Requirement:
Quote every line of the data below as it stands, omitting pictures.

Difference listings
-- -- --

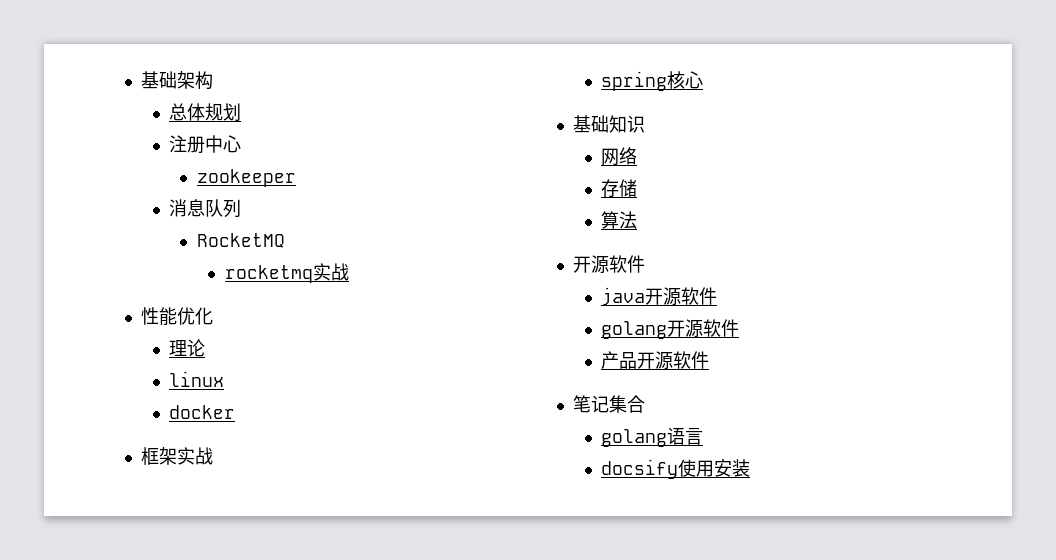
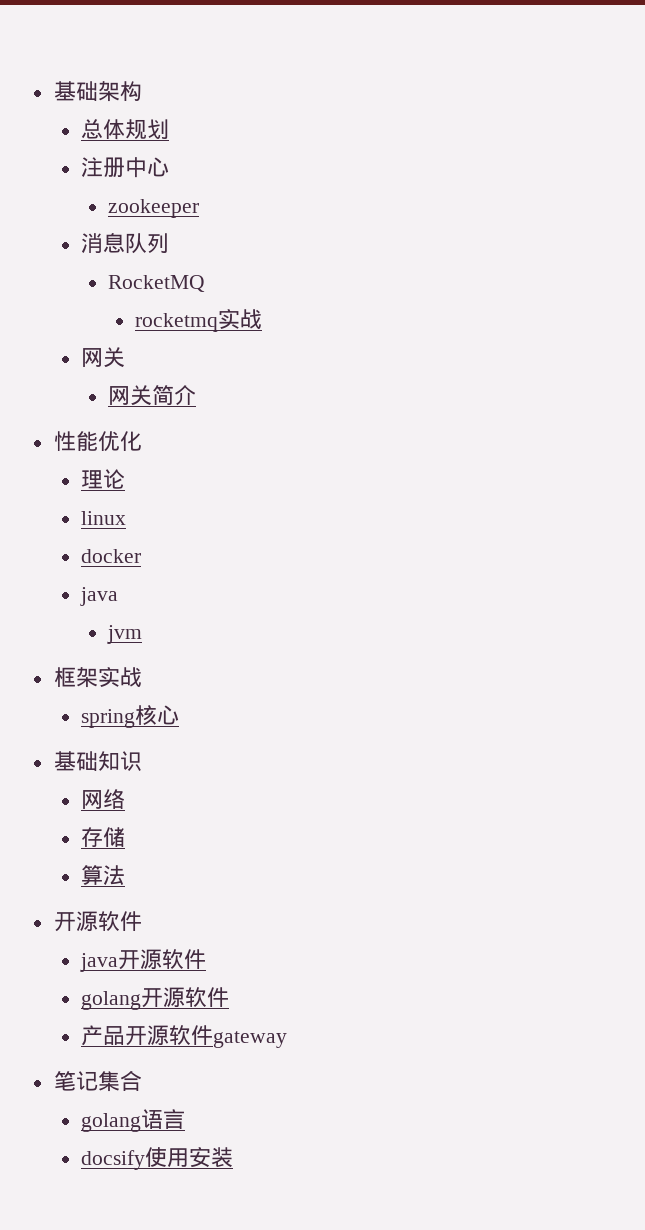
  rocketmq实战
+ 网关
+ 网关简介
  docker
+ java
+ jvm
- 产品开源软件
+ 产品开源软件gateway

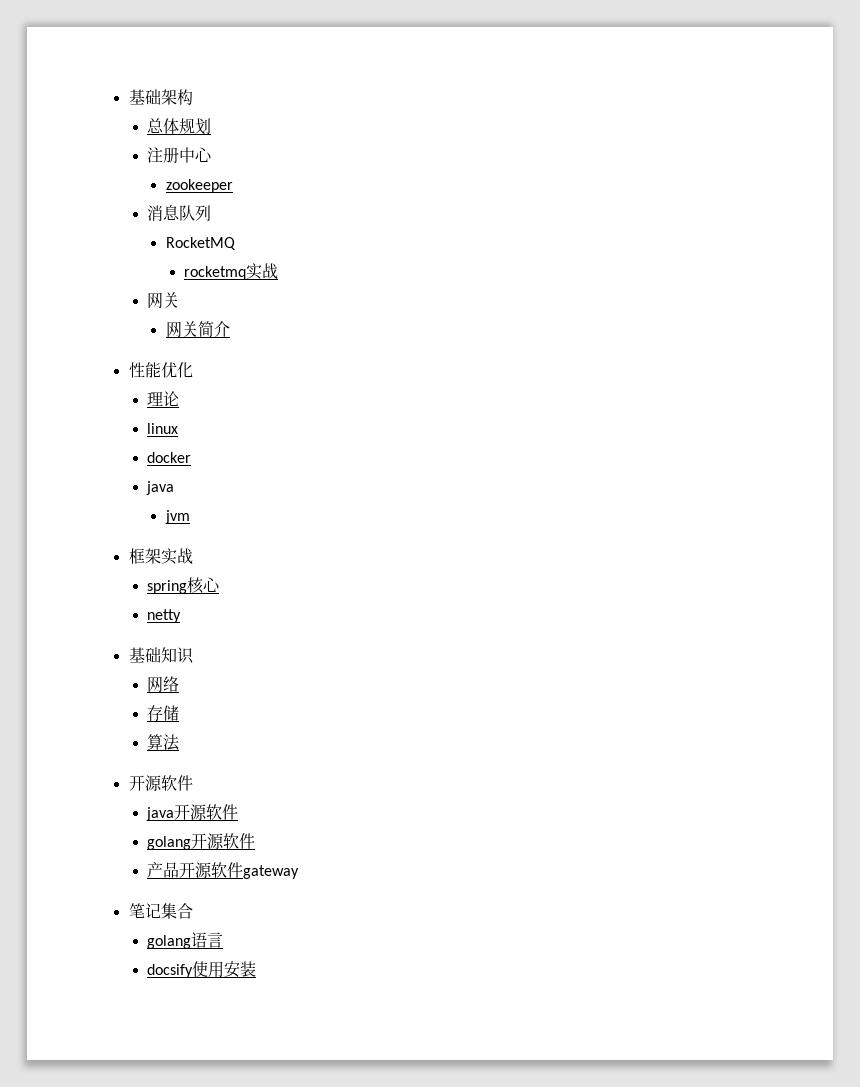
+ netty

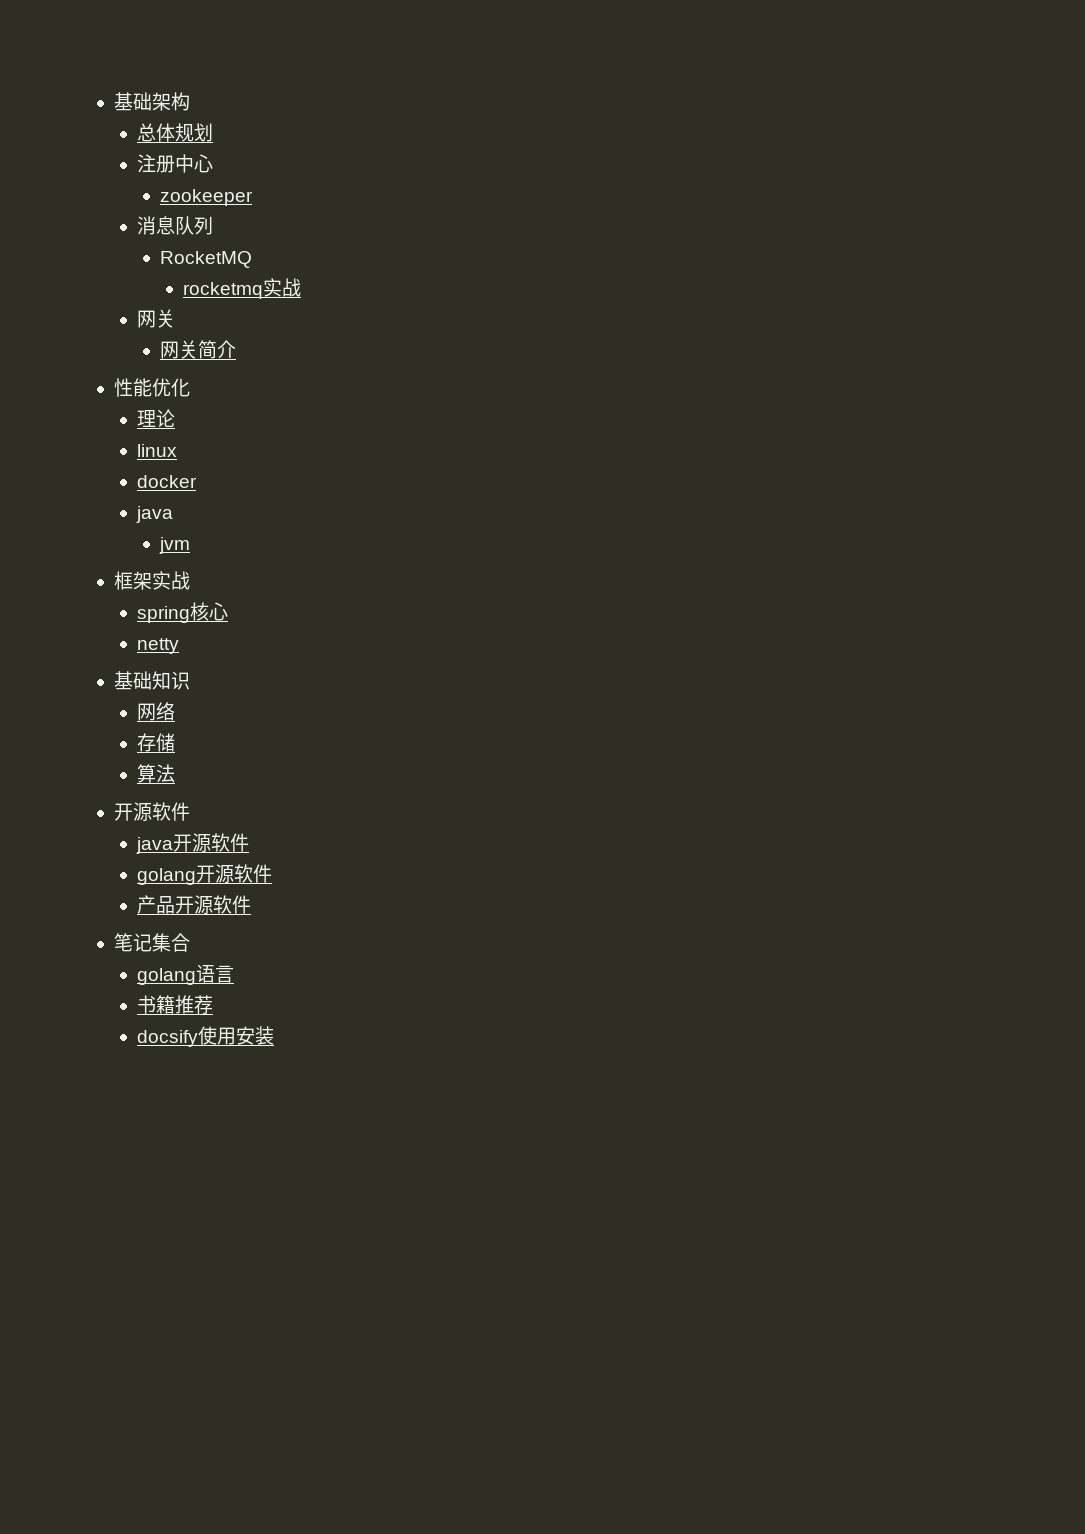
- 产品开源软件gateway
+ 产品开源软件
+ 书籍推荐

-- -- --

Solution for this exercise:
  rocketmq实战
+ 网关
+ 网关简介
  docker
+ java
+ jvm
- 产品开源软件
+ 产品开源软件gateway

+ netty

- 产品开源软件gateway
+ 产品开源软件
+ 书籍推荐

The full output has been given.